BEGIN

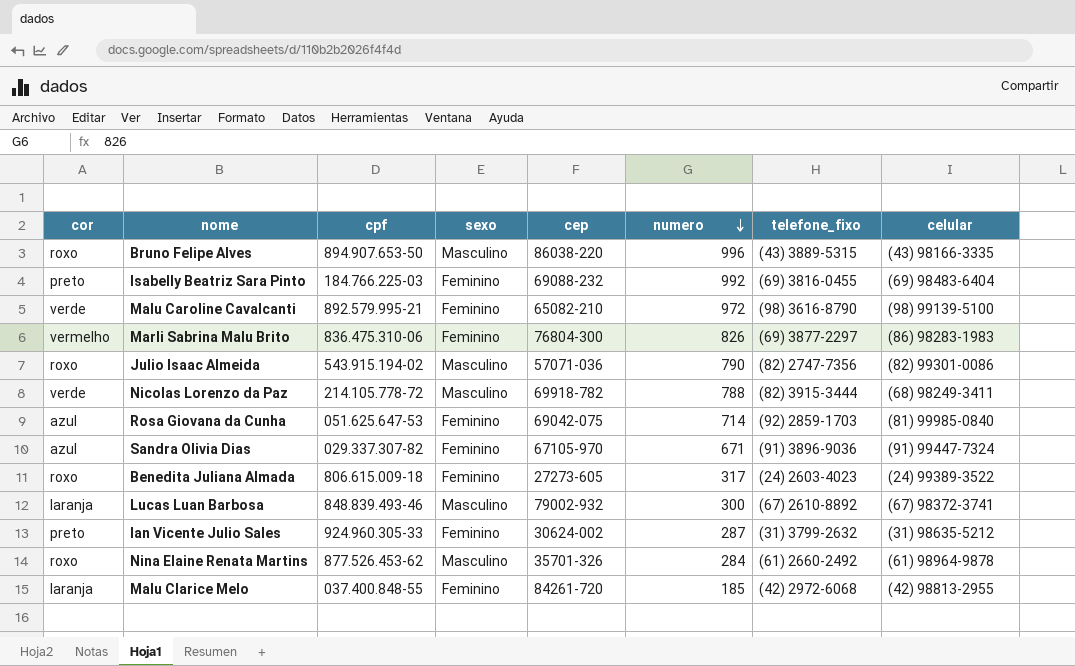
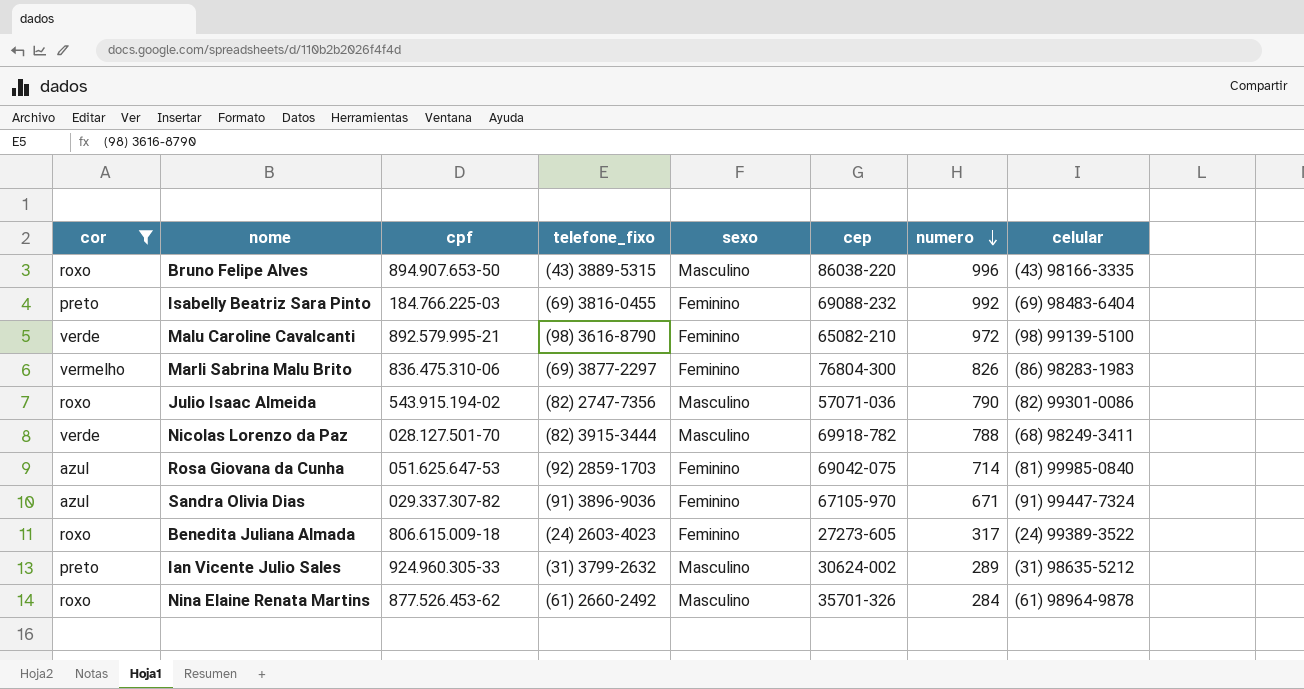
filter: none -> cor != laranja
column telefone_fixo | position: 7 -> 4
Nicolas Lorenzo da Paz | cpf: 214.105.778-72 -> 028.127.501-70
Ian Vicente Julio Sales | sexo: Feminino -> Masculino
Ian Vicente Julio Sales | numero: 287 -> 289

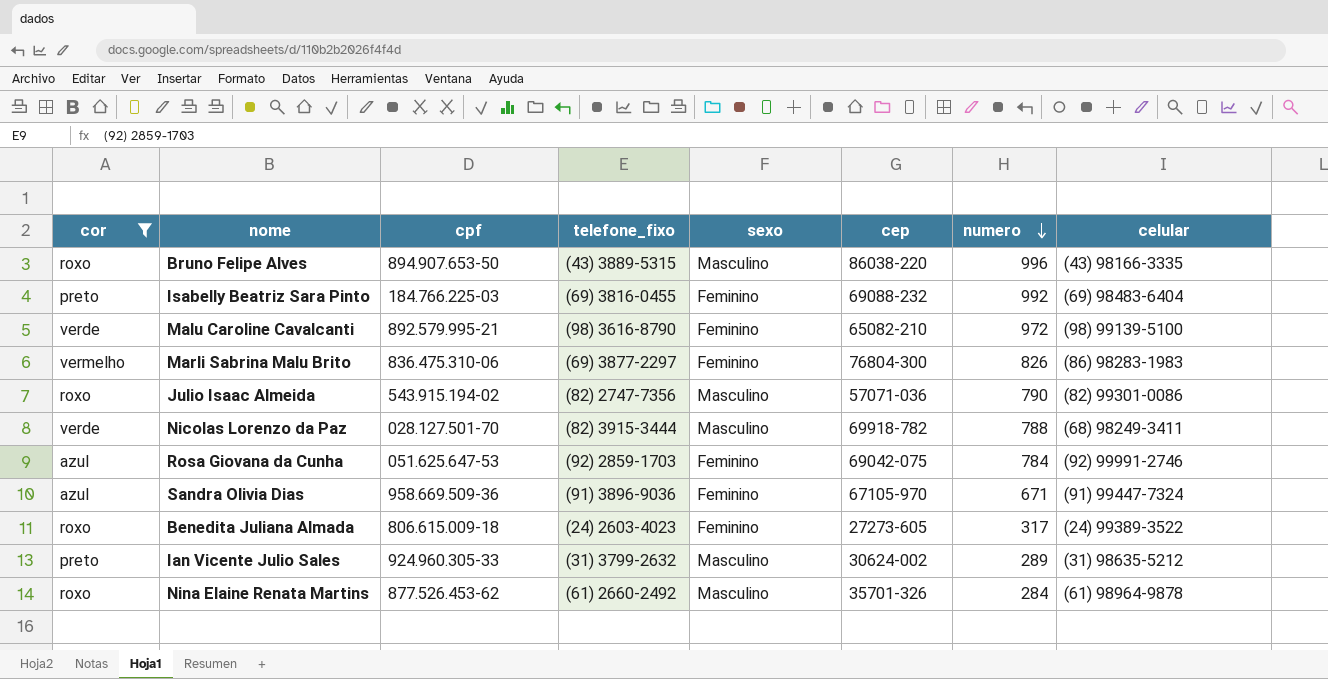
Rosa Giovana da Cunha | numero: 714 -> 784
Rosa Giovana da Cunha | celular: (81) 99985-0840 -> (92) 99991-2746
Sandra Olivia Dias | cpf: 029.337.307-82 -> 958.669.509-36

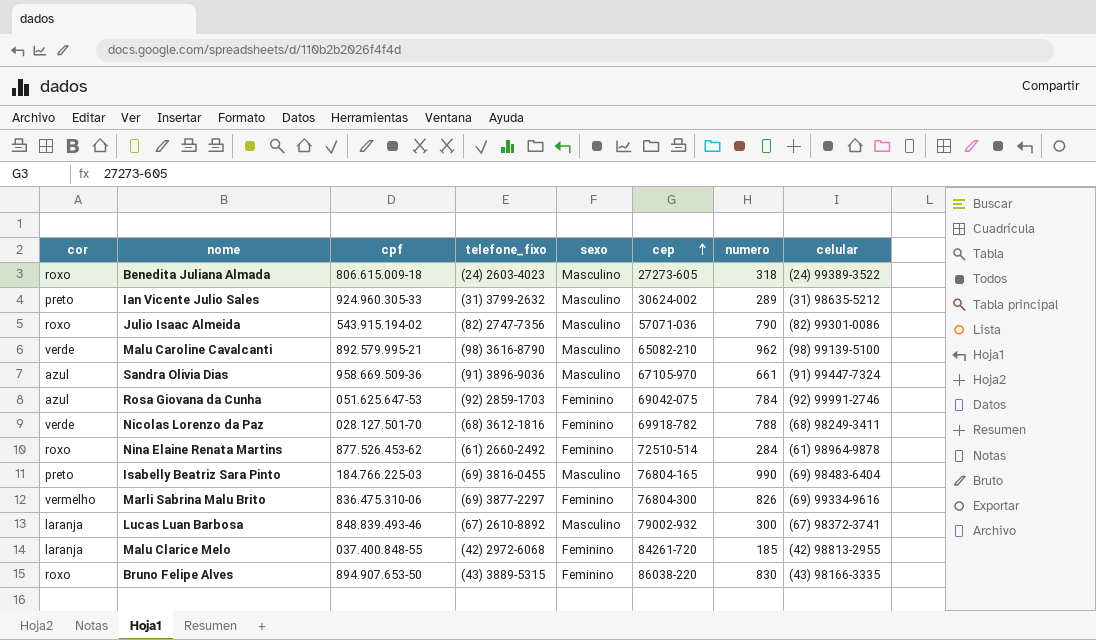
filter: cor != laranja -> none
row order: numero descending -> cep ascending
Benedita Juliana Almada | sexo: Feminino -> Masculino
Benedita Juliana Almada | numero: 317 -> 318
Malu Caroline Cavalcanti | sexo: Feminino -> Masculino
Malu Caroline Cavalcanti | numero: 972 -> 962
Sandra Olivia Dias | sexo: Feminino -> Masculino
Sandra Olivia Dias | numero: 671 -> 661
Nicolas Lorenzo da Paz | telefone_fixo: (82) 3915-3444 -> (68) 3612-1816
Nicolas Lorenzo da Paz | sexo: Masculino -> Feminino
Nina Elaine Renata Martins | sexo: Masculino -> Feminino
Nina Elaine Renata Martins | cep: 35701-326 -> 72510-514
Isabelly Beatriz Sara Pinto | sexo: Feminino -> Masculino
Isabelly Beatriz Sara Pinto | cep: 69088-232 -> 76804-165
Isabelly Beatriz Sara Pinto | numero: 992 -> 990
Marli Sabrina Malu Brito | celular: (86) 98283-1983 -> (69) 99334-9616
Bruno Felipe Alves | sexo: Masculino -> Feminino
Bruno Felipe Alves | numero: 996 -> 830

END

__Goal of the exercise__:
The copy you return must match the records above exactly, minus any images.

__Response box__:
filter: none -> cor != laranja
column telefone_fixo | position: 7 -> 4
Nicolas Lorenzo da Paz | cpf: 214.105.778-72 -> 028.127.501-70
Ian Vicente Julio Sales | sexo: Feminino -> Masculino
Ian Vicente Julio Sales | numero: 287 -> 289

Rosa Giovana da Cunha | numero: 714 -> 784
Rosa Giovana da Cunha | celular: (81) 99985-0840 -> (92) 99991-2746
Sandra Olivia Dias | cpf: 029.337.307-82 -> 958.669.509-36

filter: cor != laranja -> none
row order: numero descending -> cep ascending
Benedita Juliana Almada | sexo: Feminino -> Masculino
Benedita Juliana Almada | numero: 317 -> 318
Malu Caroline Cavalcanti | sexo: Feminino -> Masculino
Malu Caroline Cavalcanti | numero: 972 -> 962
Sandra Olivia Dias | sexo: Feminino -> Masculino
Sandra Olivia Dias | numero: 671 -> 661
Nicolas Lorenzo da Paz | telefone_fixo: (82) 3915-3444 -> (68) 3612-1816
Nicolas Lorenzo da Paz | sexo: Masculino -> Feminino
Nina Elaine Renata Martins | sexo: Masculino -> Feminino
Nina Elaine Renata Martins | cep: 35701-326 -> 72510-514
Isabelly Beatriz Sara Pinto | sexo: Feminino -> Masculino
Isabelly Beatriz Sara Pinto | cep: 69088-232 -> 76804-165
Isabelly Beatriz Sara Pinto | numero: 992 -> 990
Marli Sabrina Malu Brito | celular: (86) 98283-1983 -> (69) 99334-9616
Bruno Felipe Alves | sexo: Masculino -> Feminino
Bruno Felipe Alves | numero: 996 -> 830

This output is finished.